* _Directions_: Transcribe the stretch of entries below from the line with "Affinity Series™ Telecaster®" through the line with "total: 13972.08 -> 13086.44", exactly and with both ends included; leave out all other lines.

* * * * *

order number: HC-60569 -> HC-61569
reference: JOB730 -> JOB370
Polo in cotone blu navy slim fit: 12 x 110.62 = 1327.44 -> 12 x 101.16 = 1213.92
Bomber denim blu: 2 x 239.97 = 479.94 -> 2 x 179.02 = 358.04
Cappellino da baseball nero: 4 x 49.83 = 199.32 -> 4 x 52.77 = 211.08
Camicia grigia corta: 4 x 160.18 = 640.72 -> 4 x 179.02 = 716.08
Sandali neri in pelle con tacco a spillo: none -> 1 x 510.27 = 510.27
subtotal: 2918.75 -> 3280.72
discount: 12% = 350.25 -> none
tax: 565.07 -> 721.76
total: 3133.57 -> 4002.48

* * * * *

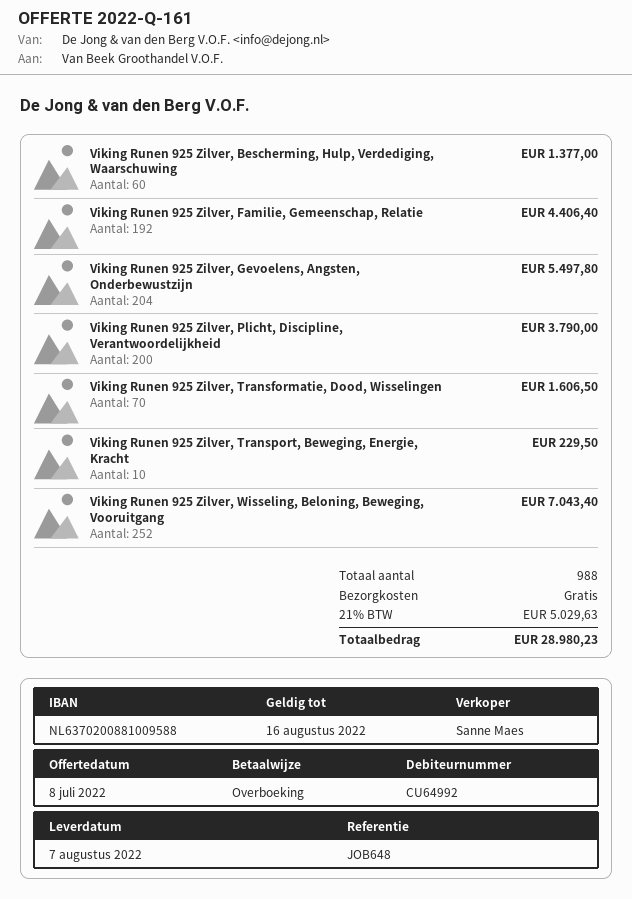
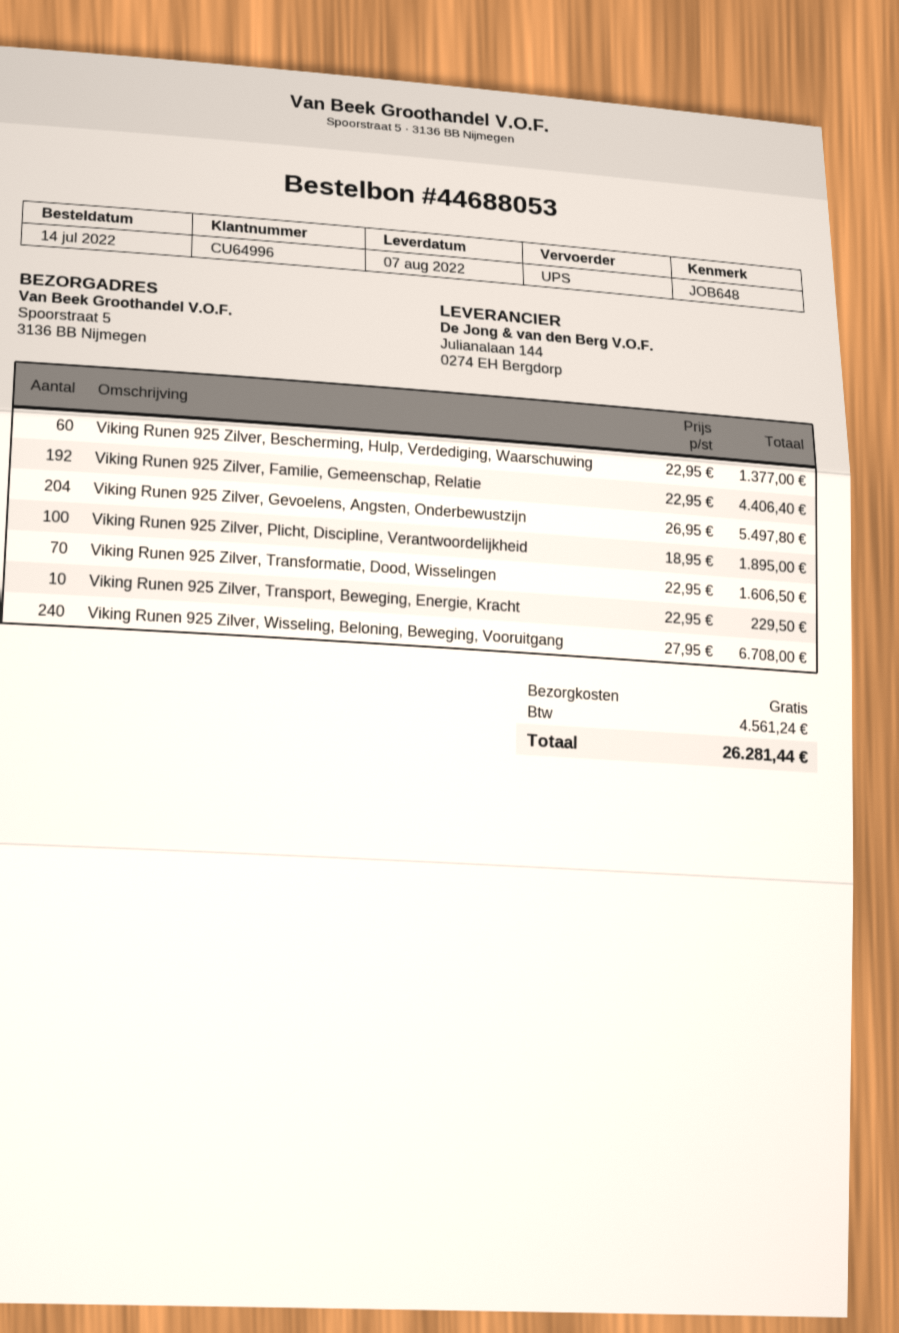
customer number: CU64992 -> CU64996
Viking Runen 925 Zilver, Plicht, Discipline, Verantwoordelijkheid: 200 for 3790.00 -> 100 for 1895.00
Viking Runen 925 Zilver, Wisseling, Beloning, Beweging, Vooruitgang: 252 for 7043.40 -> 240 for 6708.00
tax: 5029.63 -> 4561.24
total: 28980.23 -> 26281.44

* * * * *

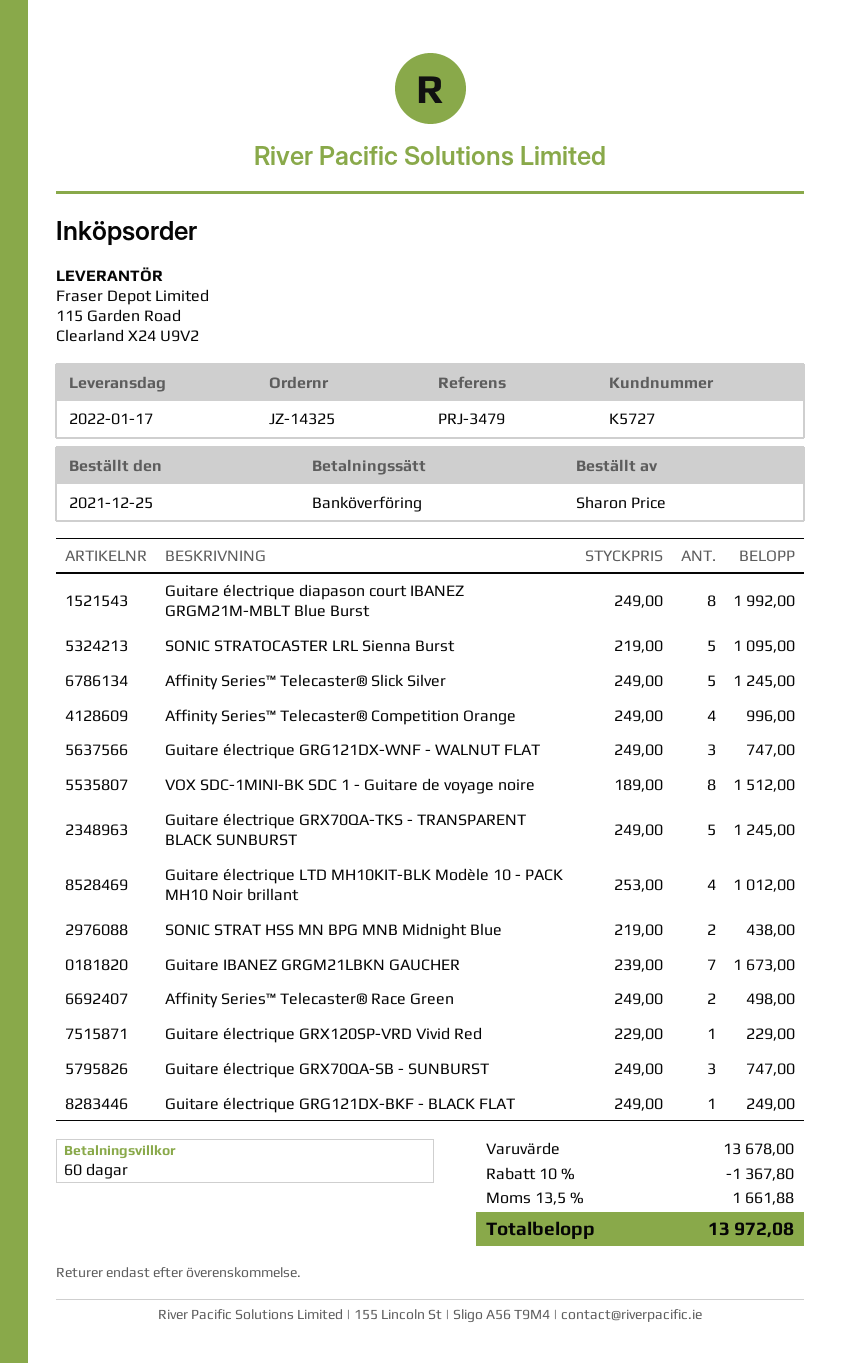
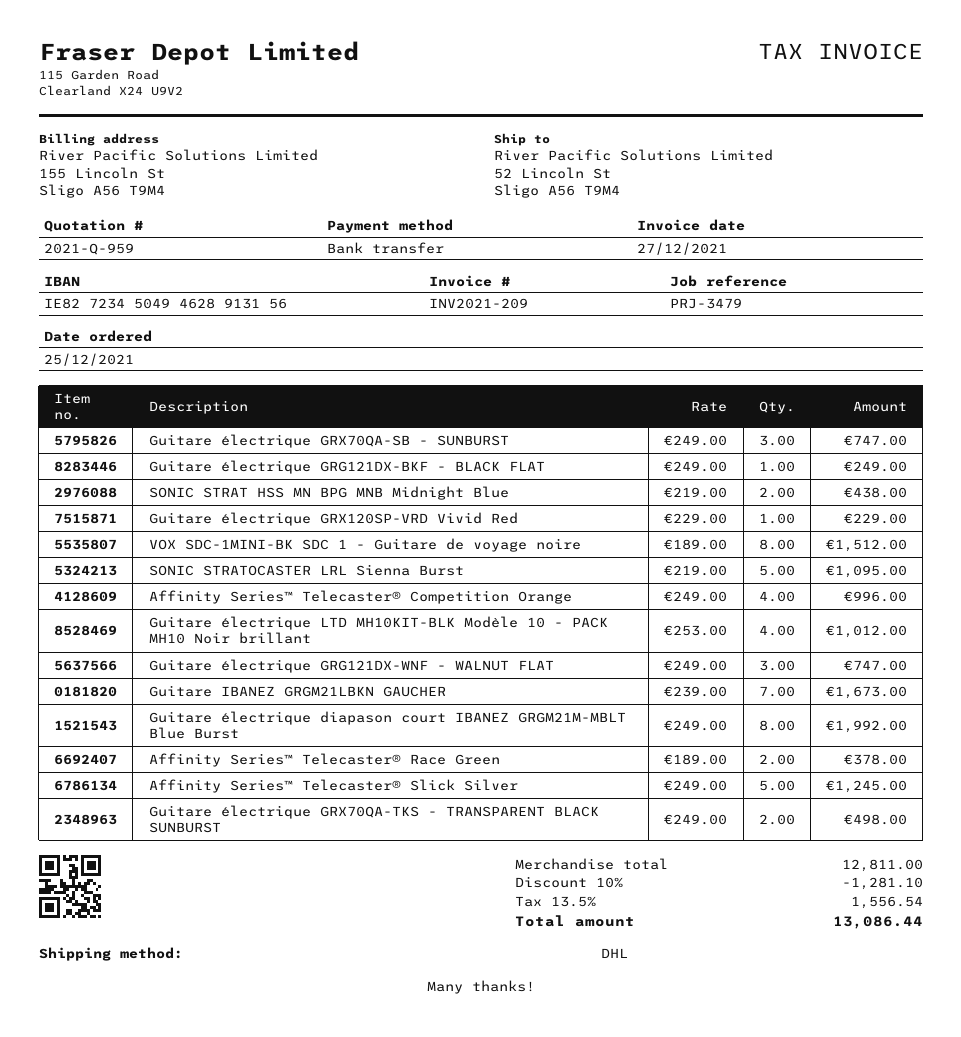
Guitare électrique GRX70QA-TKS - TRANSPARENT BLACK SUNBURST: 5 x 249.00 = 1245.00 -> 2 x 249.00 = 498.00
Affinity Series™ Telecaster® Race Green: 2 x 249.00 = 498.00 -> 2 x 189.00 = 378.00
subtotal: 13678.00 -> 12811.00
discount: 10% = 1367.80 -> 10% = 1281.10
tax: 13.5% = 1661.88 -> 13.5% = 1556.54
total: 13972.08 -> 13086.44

* * * * *

* _Answer to this task_:
Affinity Series™ Telecaster® Race Green: 2 x 249.00 = 498.00 -> 2 x 189.00 = 378.00
subtotal: 13678.00 -> 12811.00
discount: 10% = 1367.80 -> 10% = 1281.10
tax: 13.5% = 1661.88 -> 13.5% = 1556.54
total: 13972.08 -> 13086.44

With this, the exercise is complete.